Chapter 5, “Apologetics as Dialogue,” is the heart of the book. Clark makes a case for “dialogical apologetics” as distinct from common approaches to apologetics (Existential, Presuppositional, Evidential, and Classical) which are more content-centered. “Dialogical apologetics makes a person-oriented stance central to the definition and theory of apologetics.” (110). The goal of dialogical apologetics is:
… to present the best case I can for the truth as I see it for the benefit of others. I should not evaluate the success of dialogue only by whether my partner agrees in the end. From my viewpoint, success in dialogue is presenting the case for Christianity, by the Spirit’s power, with rational force, cultural appropriateness, and personal sensitivity in the context of relationship. Of course, I hope the other is convinced of Christian truth. But if, in addition to making the case, I understand his views better, develop a relationship with him, or grow intellectually or personally, then I have succeeded. – 122,3.
Cross-cultural workers will benefit especially from chapter 8, “Communication at the Cultural Crossroad.” Clark carefully distinguishes stereotyping from cultural sensitivity based on the function of the generalizations; “the former builds fences, the latter builds bridges.” (198). This distinction is important to keep in mind when we do ethnographic study. Cultural sensitivity does involve generalization, but not to the exclusion of getting to know the individual. Clark explains:
While he [the apologist] must categorize people in groups, he must also search out the features that distinguish individuals from the category. The rule is: first classify, then particularize or “decategorize.” Knowing someone well means understanding how he differs from others in his group. … My knowledge of the other need not depend solely on group-based generalizations. I gain knowledge by asking honest questions, signaling openness and safety (verbally and nonverbally), and listening carefully. I must also assume that any question the other asks is a request for information, not an implicit criticism. An apologist should make asking questions acceptable, not taboo. -199.
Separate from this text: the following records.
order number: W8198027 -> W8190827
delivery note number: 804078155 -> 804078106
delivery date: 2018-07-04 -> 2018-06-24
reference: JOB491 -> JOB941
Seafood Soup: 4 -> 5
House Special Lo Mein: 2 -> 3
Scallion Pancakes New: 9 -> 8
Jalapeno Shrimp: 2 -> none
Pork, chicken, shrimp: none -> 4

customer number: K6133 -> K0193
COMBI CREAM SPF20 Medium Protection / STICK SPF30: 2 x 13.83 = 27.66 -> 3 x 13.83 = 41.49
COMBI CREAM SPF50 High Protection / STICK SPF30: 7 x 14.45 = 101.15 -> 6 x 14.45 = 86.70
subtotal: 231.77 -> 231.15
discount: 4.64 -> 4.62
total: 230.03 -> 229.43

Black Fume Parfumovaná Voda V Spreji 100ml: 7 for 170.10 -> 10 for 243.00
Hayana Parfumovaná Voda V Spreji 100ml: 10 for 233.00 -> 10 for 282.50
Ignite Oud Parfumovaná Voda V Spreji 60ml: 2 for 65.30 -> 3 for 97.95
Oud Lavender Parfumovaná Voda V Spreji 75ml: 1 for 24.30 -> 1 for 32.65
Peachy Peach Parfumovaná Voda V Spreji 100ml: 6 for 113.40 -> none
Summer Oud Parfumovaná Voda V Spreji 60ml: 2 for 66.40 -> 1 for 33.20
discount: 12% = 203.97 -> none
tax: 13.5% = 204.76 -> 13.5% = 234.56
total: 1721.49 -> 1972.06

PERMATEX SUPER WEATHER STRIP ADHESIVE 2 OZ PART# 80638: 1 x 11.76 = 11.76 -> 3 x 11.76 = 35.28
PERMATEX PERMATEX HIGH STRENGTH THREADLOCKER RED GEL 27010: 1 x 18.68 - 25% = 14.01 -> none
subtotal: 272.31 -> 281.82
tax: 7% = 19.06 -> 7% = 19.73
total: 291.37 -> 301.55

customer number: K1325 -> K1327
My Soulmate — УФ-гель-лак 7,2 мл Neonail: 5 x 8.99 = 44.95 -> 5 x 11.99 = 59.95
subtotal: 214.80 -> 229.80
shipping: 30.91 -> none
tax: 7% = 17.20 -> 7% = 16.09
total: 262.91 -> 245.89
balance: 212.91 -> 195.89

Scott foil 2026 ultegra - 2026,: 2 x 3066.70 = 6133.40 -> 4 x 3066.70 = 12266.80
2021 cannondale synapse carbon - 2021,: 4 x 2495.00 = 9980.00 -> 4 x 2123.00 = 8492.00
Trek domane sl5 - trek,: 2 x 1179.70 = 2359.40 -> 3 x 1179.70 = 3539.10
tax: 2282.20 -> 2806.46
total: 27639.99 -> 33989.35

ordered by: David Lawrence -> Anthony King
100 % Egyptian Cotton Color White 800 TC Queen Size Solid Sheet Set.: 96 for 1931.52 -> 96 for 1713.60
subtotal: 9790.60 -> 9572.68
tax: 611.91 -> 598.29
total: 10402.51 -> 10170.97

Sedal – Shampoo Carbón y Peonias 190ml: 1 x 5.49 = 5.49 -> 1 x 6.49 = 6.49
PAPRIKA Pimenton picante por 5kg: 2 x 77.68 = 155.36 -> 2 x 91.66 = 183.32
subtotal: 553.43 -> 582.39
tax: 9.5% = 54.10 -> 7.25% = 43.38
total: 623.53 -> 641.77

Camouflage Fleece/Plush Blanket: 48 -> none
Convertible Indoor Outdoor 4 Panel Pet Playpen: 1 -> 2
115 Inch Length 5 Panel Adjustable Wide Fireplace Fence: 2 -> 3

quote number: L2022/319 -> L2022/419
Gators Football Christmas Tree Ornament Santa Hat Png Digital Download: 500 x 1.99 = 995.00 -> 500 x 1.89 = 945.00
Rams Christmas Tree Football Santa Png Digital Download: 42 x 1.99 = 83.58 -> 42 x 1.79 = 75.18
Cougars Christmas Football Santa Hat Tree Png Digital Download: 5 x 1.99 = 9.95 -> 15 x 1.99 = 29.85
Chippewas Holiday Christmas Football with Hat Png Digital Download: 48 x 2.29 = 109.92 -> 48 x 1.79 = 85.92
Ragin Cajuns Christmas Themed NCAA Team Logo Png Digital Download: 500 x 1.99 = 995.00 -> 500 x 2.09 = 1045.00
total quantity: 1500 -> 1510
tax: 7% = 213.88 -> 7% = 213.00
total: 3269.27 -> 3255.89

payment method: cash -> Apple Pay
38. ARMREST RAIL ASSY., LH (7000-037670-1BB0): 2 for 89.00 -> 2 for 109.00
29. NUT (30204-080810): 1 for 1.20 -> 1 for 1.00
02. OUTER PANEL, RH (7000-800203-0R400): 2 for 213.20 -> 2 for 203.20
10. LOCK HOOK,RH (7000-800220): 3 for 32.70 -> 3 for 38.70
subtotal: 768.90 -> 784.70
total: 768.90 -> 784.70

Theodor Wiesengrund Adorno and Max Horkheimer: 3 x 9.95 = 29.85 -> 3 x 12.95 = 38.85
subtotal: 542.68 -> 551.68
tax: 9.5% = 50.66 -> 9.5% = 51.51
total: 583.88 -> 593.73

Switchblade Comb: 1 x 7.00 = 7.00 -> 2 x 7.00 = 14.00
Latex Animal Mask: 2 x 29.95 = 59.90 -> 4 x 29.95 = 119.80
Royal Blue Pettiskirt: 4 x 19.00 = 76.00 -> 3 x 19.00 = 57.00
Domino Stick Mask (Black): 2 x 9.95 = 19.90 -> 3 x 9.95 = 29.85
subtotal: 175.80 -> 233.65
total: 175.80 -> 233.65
The book’s conclusion, “Who You Are Counts Most,” is a fitting end for apologetics centered in relationship. Clark writes:
… every apologist will seek not only a clearer conceptual grasp of Christian ideas and arguments, but also a richer personal experience of the Savior those ideas point to. He will seek to grow in grace, to develop godly character that consistently expresses itself in the details of life. He will continue to grow as a person who is consistent, sacrificial, mature, completely honest, and genuinely caring. For in the last analysis, the apologist himself is the best evidence for the truth of the Christian world view. – 235 (italics original)
Though Dialogical Apologetics was published 24 years ago, it remains a helpful resource and guide for the defense of Christianity that keeps relationship central. It provides a model for authentic dialogue that is compatible with the defense and proclamation of the gospel. If you have not read anything on apologetics lately, I highly recommend it.